Why would natural selection have crafted us to be such voracious consumers? We’re built this way because ancestral humans evolved in scarcity. Food and other goods would have been extremely hard to come by on the savannah, so having a behavioral intelligence system that would quickly revert to seeking mode would have been a boon to our ancestors’ survival. What’s more, natural stopgaps to gluttony and greed were built into their nomadic hunter/gather lifestyle. Excess food would have spoiled and personal belongings would have had to be carried from place to place, so it made sense for our ancestors to behave cooperatively, to share food and supplies with others. Also, anyone behaving in an antisocial manner would have been ostracized from the group; in an environment teeming with predators and other dangers, this would have meant certain death. But things have changed since the early Plio-Pleistocene era.

Contemporary life in an industrialized society provides very few impediments to rampant gorging and hoarding and quite a few prompts. Not surprisingly, 34 percent of the US population is obese. And while we might think of hoarding behavior as relatively rare — only 2 to 5 percent hoard physical belongings — this is owing to the fact that we’ve created currency that veils the hoarding of wealth. Recent estimates suggest that 20 percent of the population sequesters 84 percent of this country’s privately owned resources.

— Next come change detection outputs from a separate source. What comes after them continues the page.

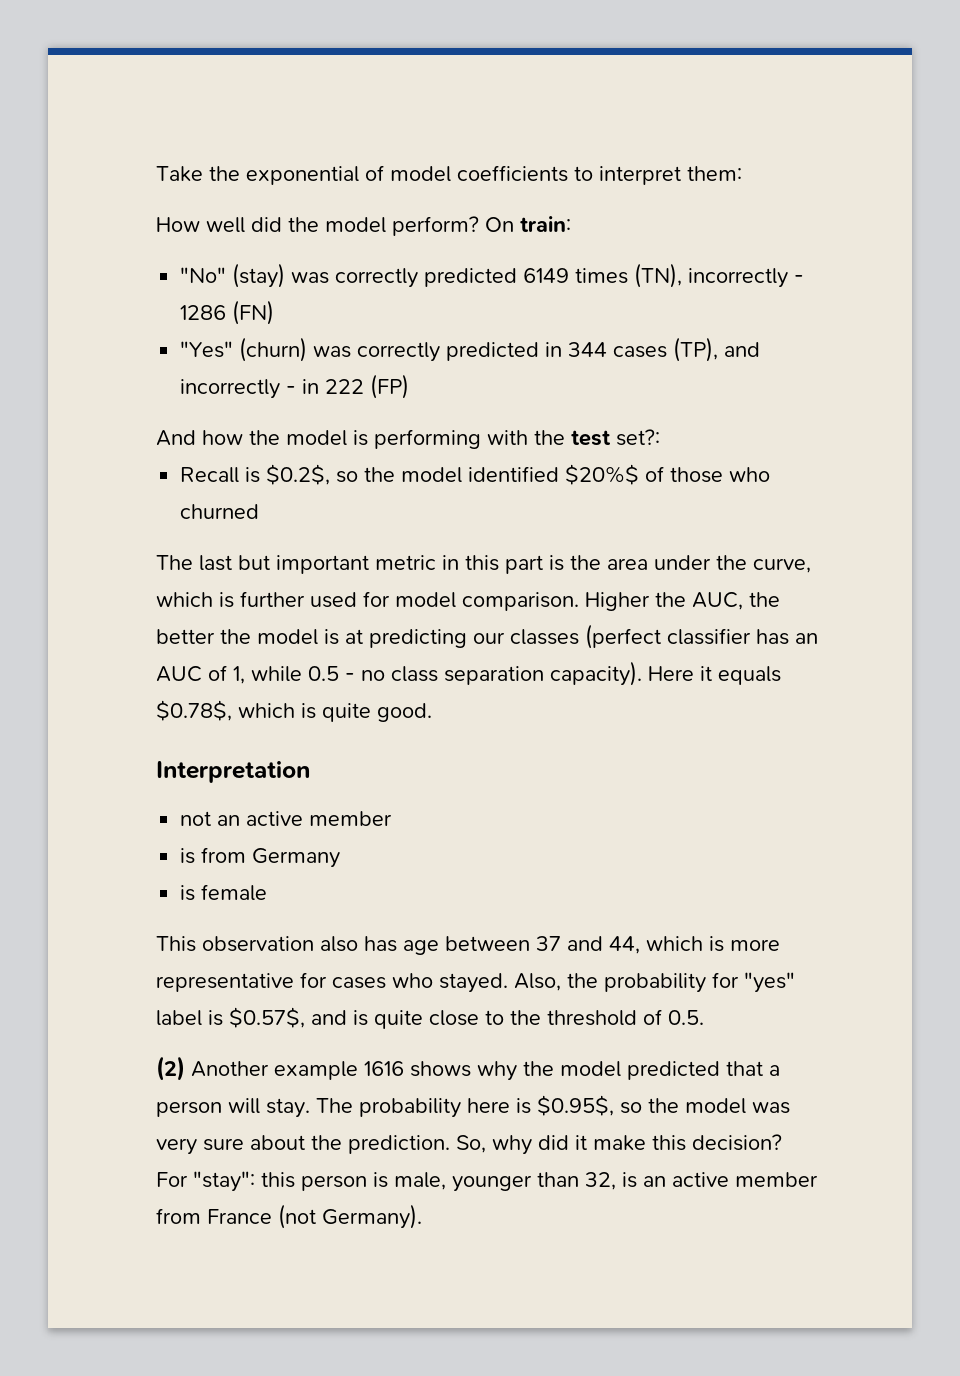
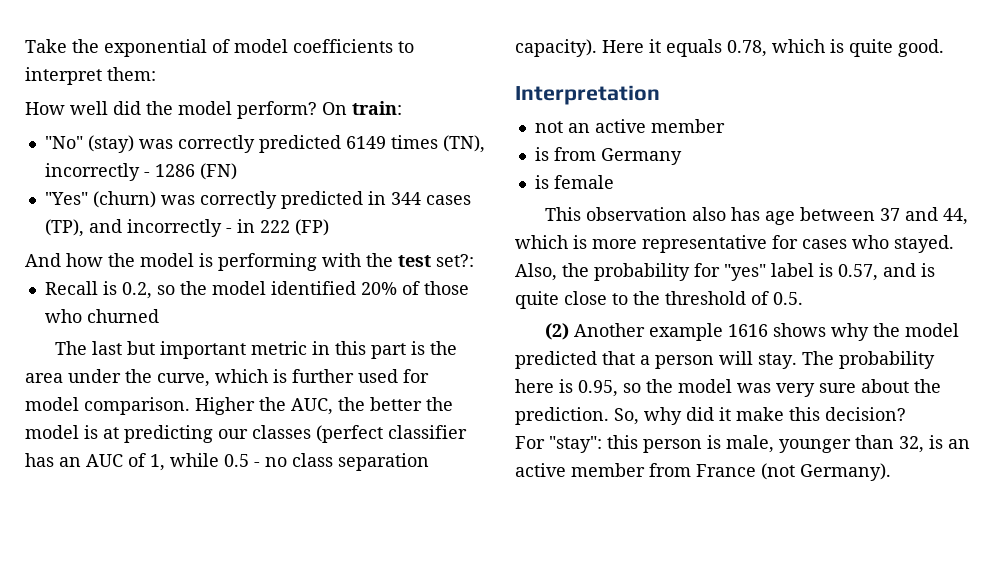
- Recall is $0.2$, so the model identified $20%$ of those who churned
+ Recall is 0.2, so the model identified 20% of those who churned
- Here it equals $0.78$, which is quite good.
+ Here it equals 0.78, which is quite good.
- Also, the probability for "yes" label is $0.57$, and is quite close to the threshold of 0.5.
+ Also, the probability for "yes" label is 0.57, and is quite close to the threshold of 0.5.
- The probability here is $0.95$, so the model was very sure about the prediction.
+ The probability here is 0.95, so the model was very sure about the prediction.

Our tendencies to over-acquire and consume resources are adversely affecting both the physical health of individuals and the social health of our society. Sadly, the sense of scarcity and fear created by the economic crisis has made hoarding even more attractive, even as it makes the problem worse. This holiday season, as we consider whether or not we really need that extra piece of pie, perhaps we might also consider how much “pavement” we’re carrying.